On the other hand, economic recoveries were usually rapid and productivity growth remained robust over long periods. For contemporaries, this torrid boom-bust cycle was a source of economic vitality. As the 19th century French economist Clément Juglar wrote: “paradoxical as it may seem, the riches of nations can be measured by the violence of the crises they experience.”
The ethos of this earlier version of capitalism is best characterized by US Treasury Secretary Andrew Mellon’s advice to President Herbert Hoover after the 1929 stock market crash: “Liquidate, liquidate, liquidate.” The motto of the 21st century, Ruchir Sharma argues in his latest book “What Went Wrong with Capitalism” is “liquefy, liquefy, liquefy.”
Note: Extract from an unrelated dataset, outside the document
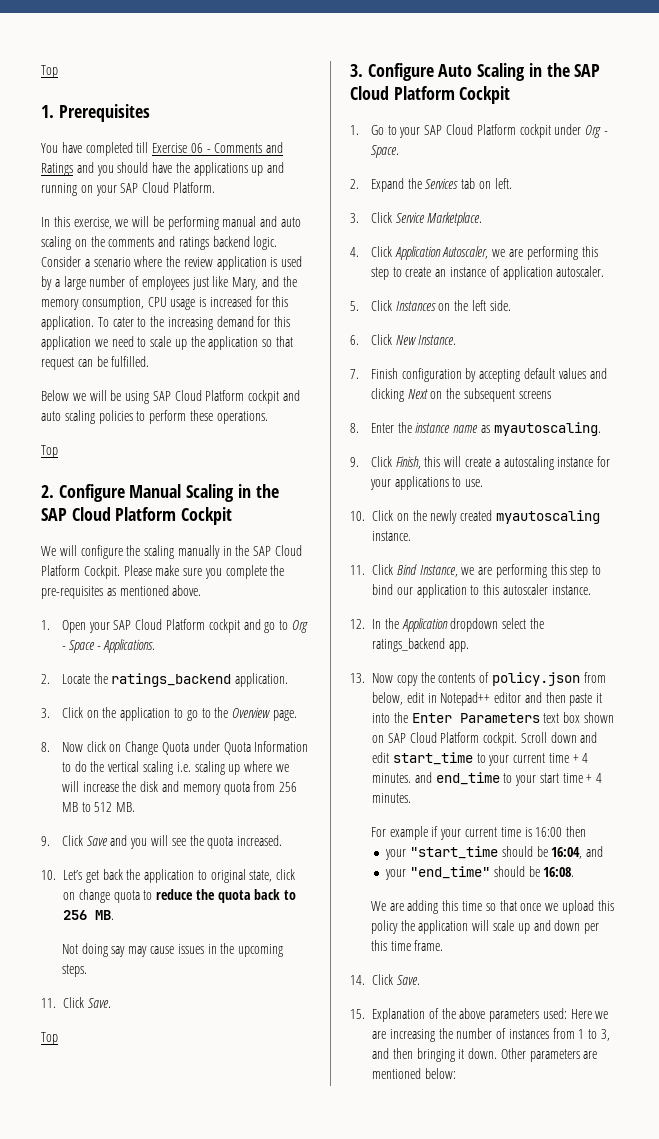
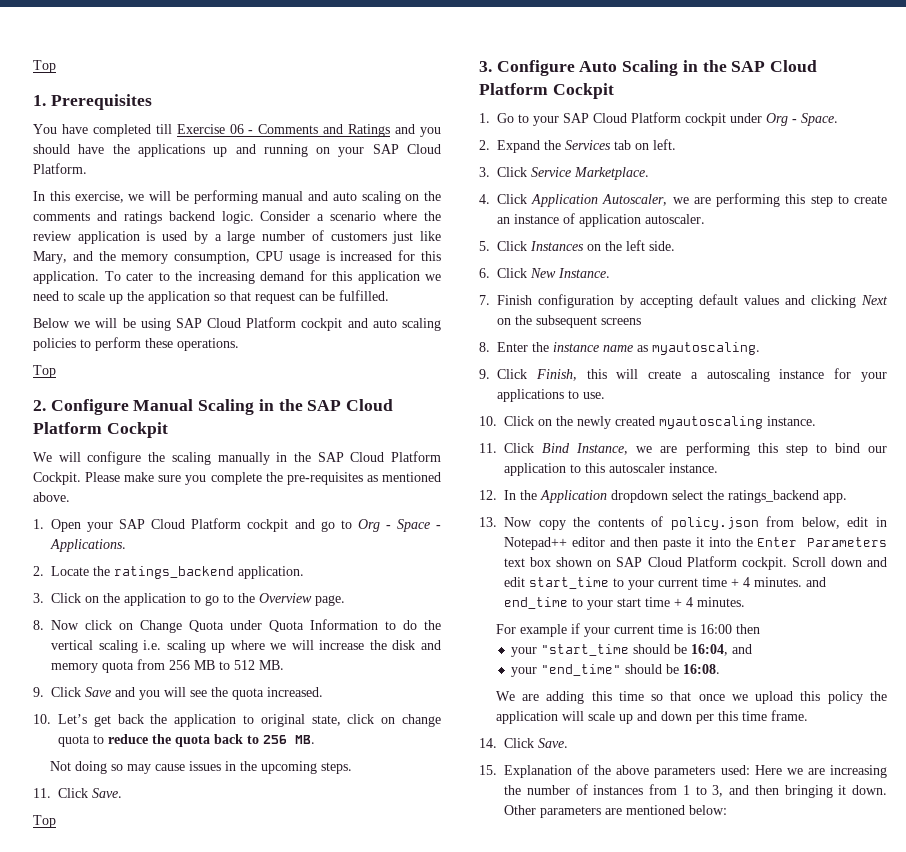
[141,276,189,290] employees -> [330,232,387,241] customers
[111,946,126,957] say -> [110,764,123,771] so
Modern developed governments, he says, now constantly intervene to alleviate economic hardship. American businesses are swathed in red tape. The Code of Federal Regulations has grown more than 10-fold since the 1960s – its index alone requires five volumes, containing some 700,000 entries. The US tax code stretches to nearly 7,000 pages with an additional 68,000 pages provided by the Internal Revenue Service. Businesses have responded by becoming more bureaucratic: in the United States, there is now one manager for every five workers. The center of corporate power has shifted towards human resources, resulting in what New York Times columnist David Brooks styles “death by a thousand paper cuts.”
After the global financial crisis of 2008, central banks turned to ultralow interest rates and large-scale purchases of financial assets to boost employment and revive the markets.
Bailouts were extended to various sectors, from Wall Street to Detroit automakers. These interventions have undermined capitalism’s vitality, according to Sharma. Ultralow rates distorted the allocation of capital and kept zombie companies on life support. Joseph Schumpeter’s process of “creative destruction”, which the Austrian-born economist saw as the essential feature of capitalism, was arrested. The rate at which jobs are created and destroyed has also declined.
Easy money made it easier for large companies to gobble up smaller ones. Lax antitrust implementation further encouraged industry consolidation. Sharma suggests that excessive regulations benefitted incumbent firms by creating barriers to entry for potential competitors. Corporate lobbying has abounded. The result is that corporate profits have become bloated. Since the turn of the century, we have no longer witnessed the return of profitability to a long-term average level that is the hallmark of a truly competitive economy.